>>
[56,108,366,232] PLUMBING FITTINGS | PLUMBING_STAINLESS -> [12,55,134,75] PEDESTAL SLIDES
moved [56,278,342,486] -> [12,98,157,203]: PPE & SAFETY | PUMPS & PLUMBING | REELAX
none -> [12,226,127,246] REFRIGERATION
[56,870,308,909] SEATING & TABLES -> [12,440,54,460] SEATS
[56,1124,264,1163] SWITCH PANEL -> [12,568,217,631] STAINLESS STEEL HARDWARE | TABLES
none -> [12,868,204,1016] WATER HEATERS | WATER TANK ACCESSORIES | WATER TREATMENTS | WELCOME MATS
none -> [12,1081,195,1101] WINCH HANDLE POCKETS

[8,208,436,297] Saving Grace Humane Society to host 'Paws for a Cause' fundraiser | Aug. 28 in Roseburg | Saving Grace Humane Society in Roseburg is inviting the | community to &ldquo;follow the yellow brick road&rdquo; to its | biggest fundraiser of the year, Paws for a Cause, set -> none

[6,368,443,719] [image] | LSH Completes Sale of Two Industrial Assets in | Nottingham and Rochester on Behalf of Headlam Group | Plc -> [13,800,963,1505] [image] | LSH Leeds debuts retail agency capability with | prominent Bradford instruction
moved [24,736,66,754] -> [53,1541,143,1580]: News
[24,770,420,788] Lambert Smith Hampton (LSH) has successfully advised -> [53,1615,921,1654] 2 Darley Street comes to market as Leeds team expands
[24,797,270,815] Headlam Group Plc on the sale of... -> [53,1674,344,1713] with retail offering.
<<
• [The problem] Using the data above, count every line that contains the word "none", then give the count and nothing more.

• [Task solution] 4